• _Exercise aim_: Every line containing the string "FLEX" should be returned from the records.

Change listing data:
------------

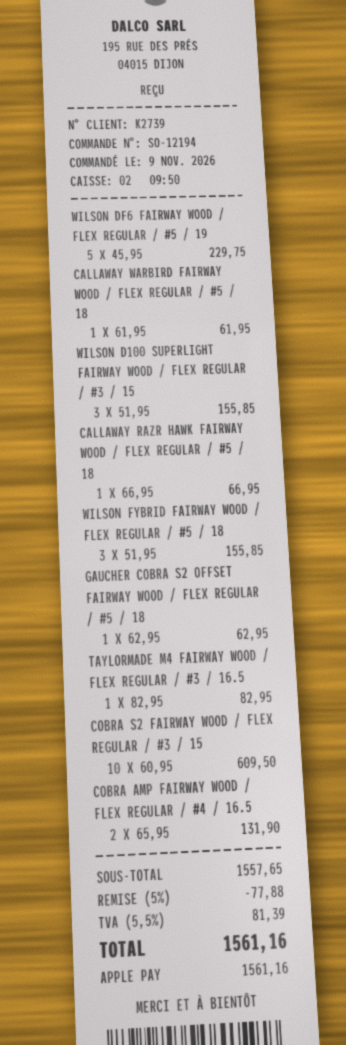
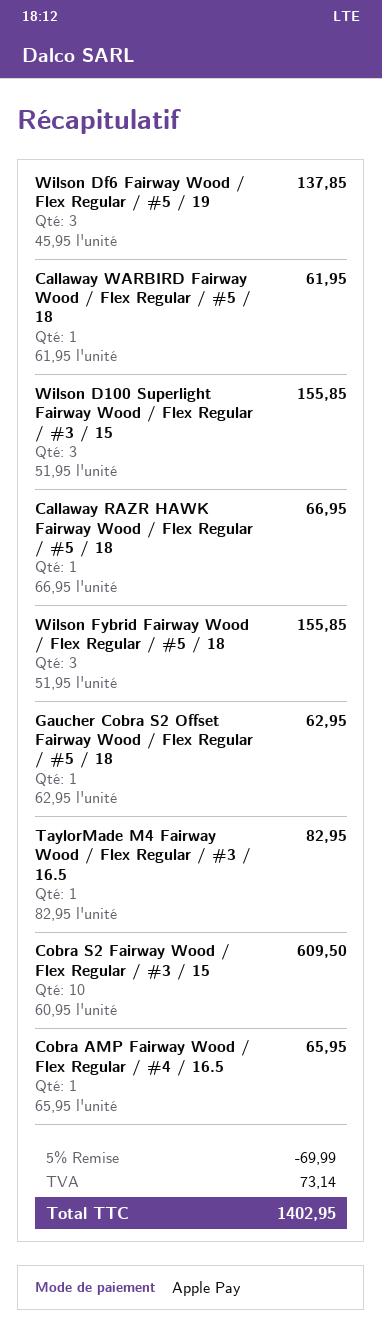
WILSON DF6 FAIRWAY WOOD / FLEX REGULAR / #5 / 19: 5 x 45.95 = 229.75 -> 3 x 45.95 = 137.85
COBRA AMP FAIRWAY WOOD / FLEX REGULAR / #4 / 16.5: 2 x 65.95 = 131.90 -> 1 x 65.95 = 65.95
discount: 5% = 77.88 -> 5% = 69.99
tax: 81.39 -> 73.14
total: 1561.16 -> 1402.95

------------

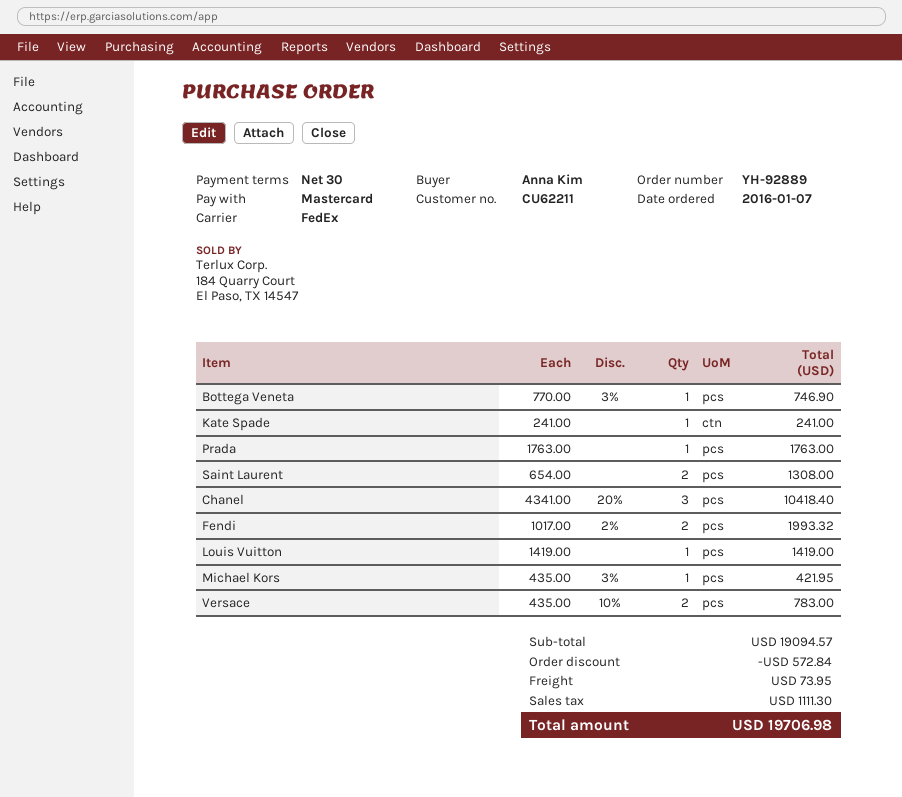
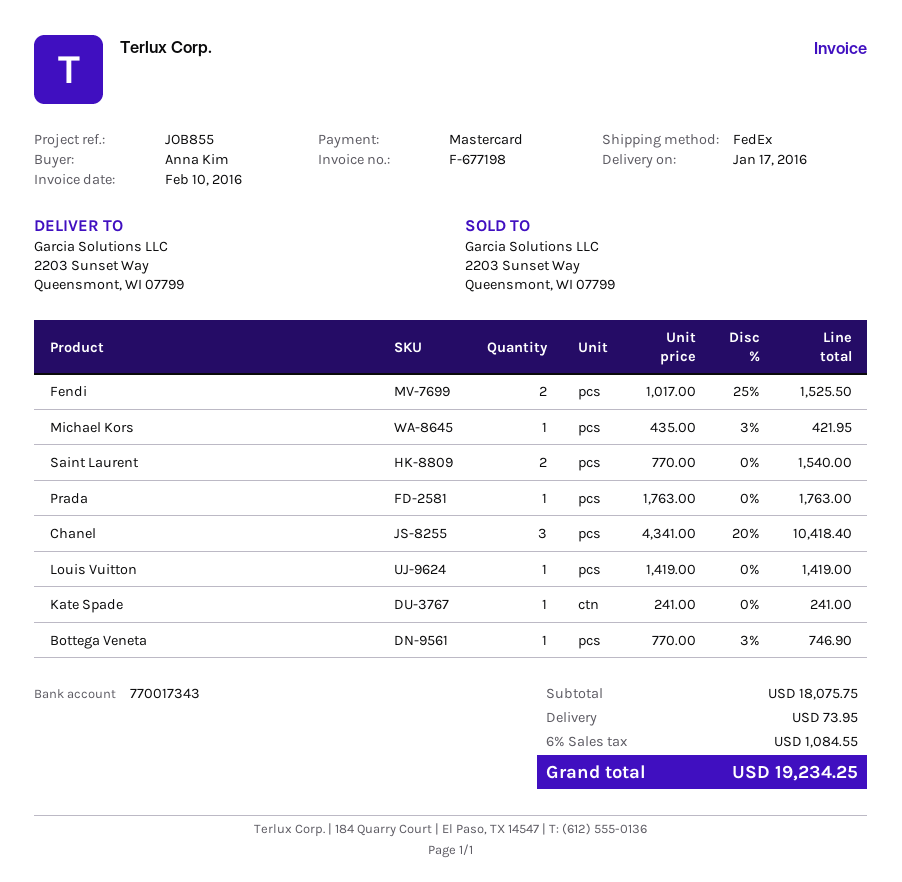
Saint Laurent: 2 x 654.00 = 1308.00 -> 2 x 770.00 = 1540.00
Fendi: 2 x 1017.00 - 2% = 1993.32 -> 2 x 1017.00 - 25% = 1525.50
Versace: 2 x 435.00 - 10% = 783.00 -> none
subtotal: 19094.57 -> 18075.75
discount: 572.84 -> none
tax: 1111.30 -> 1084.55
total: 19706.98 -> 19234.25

------------

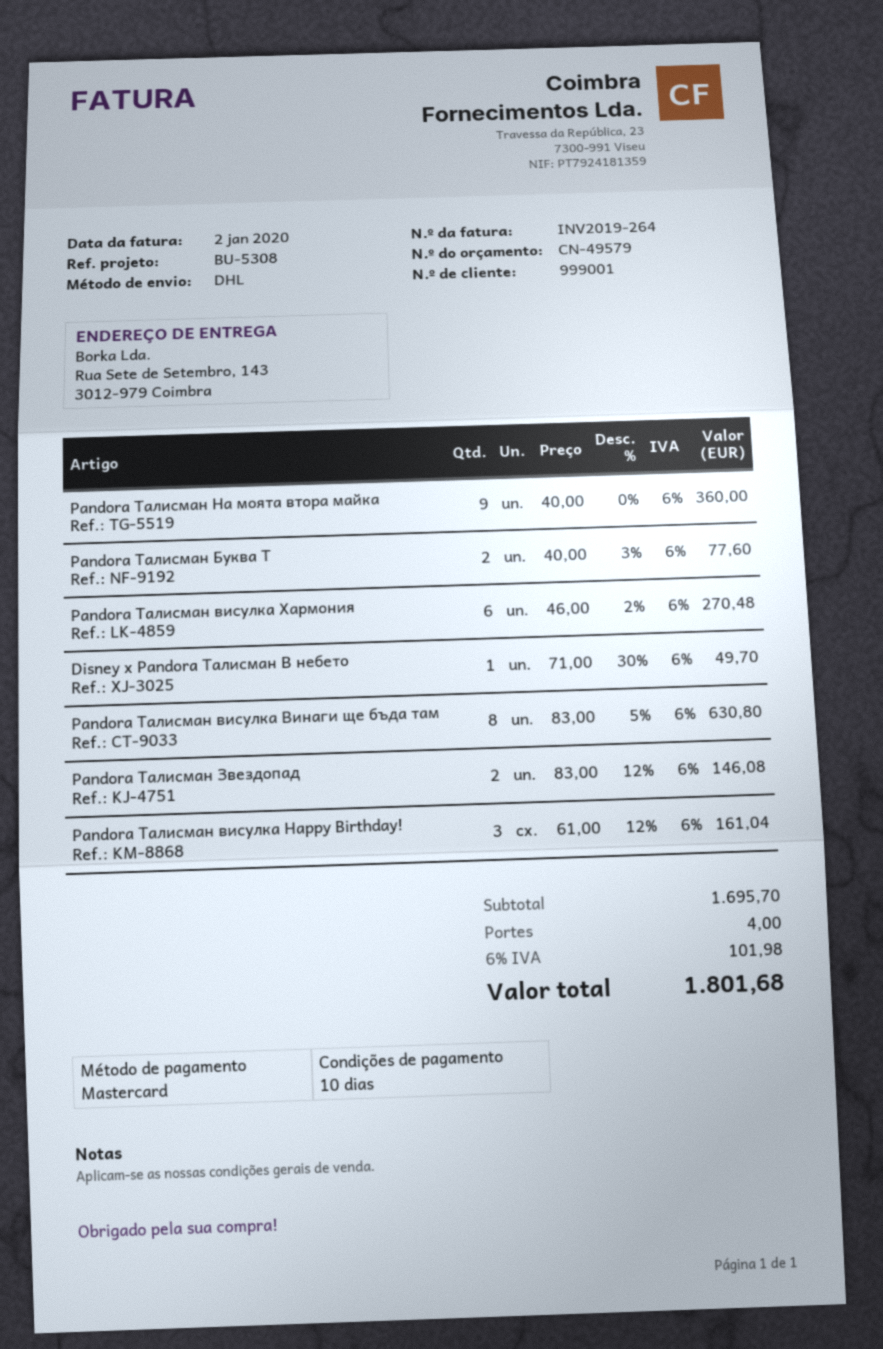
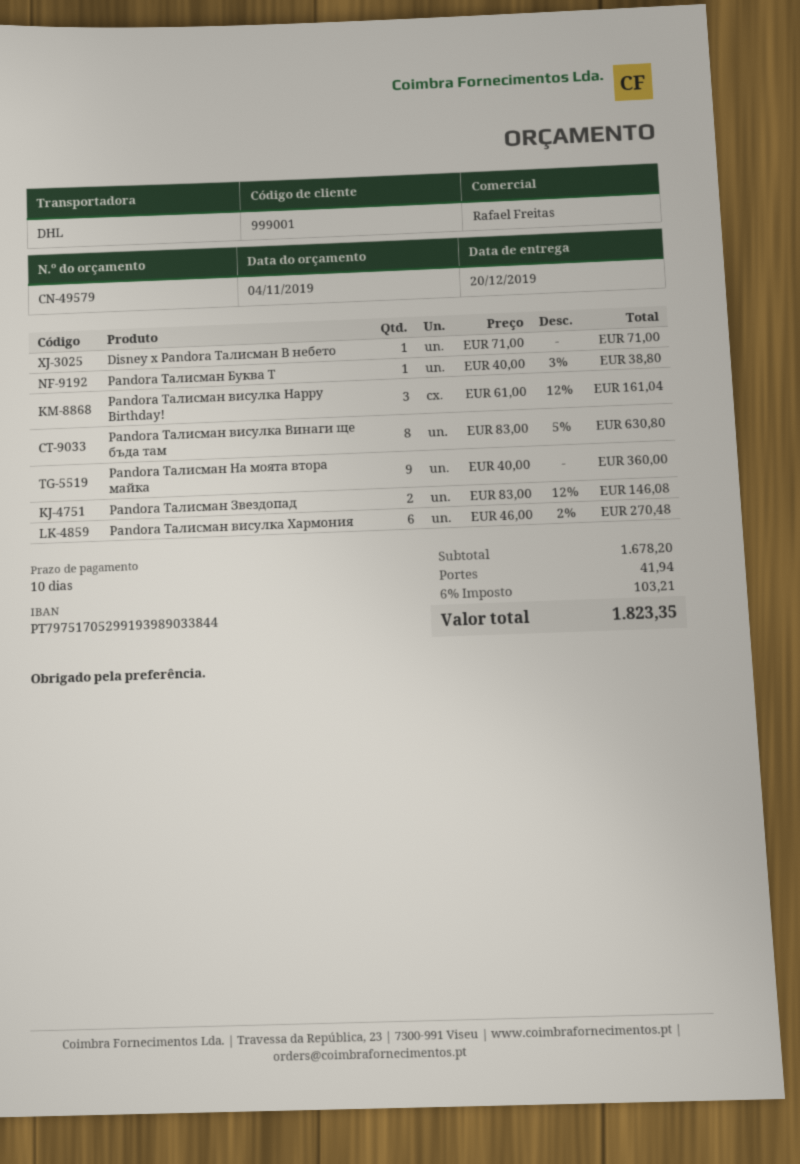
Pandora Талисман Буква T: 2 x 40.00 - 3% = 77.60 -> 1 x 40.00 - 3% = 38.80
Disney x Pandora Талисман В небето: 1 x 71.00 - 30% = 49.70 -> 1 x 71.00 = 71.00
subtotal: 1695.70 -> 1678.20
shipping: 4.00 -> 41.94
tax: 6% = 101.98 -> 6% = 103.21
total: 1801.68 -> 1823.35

------------

• _Result_:
WILSON DF6 FAIRWAY WOOD / FLEX REGULAR / #5 / 19: 5 x 45.95 = 229.75 -> 3 x 45.95 = 137.85
COBRA AMP FAIRWAY WOOD / FLEX REGULAR / #4 / 16.5: 2 x 65.95 = 131.90 -> 1 x 65.95 = 65.95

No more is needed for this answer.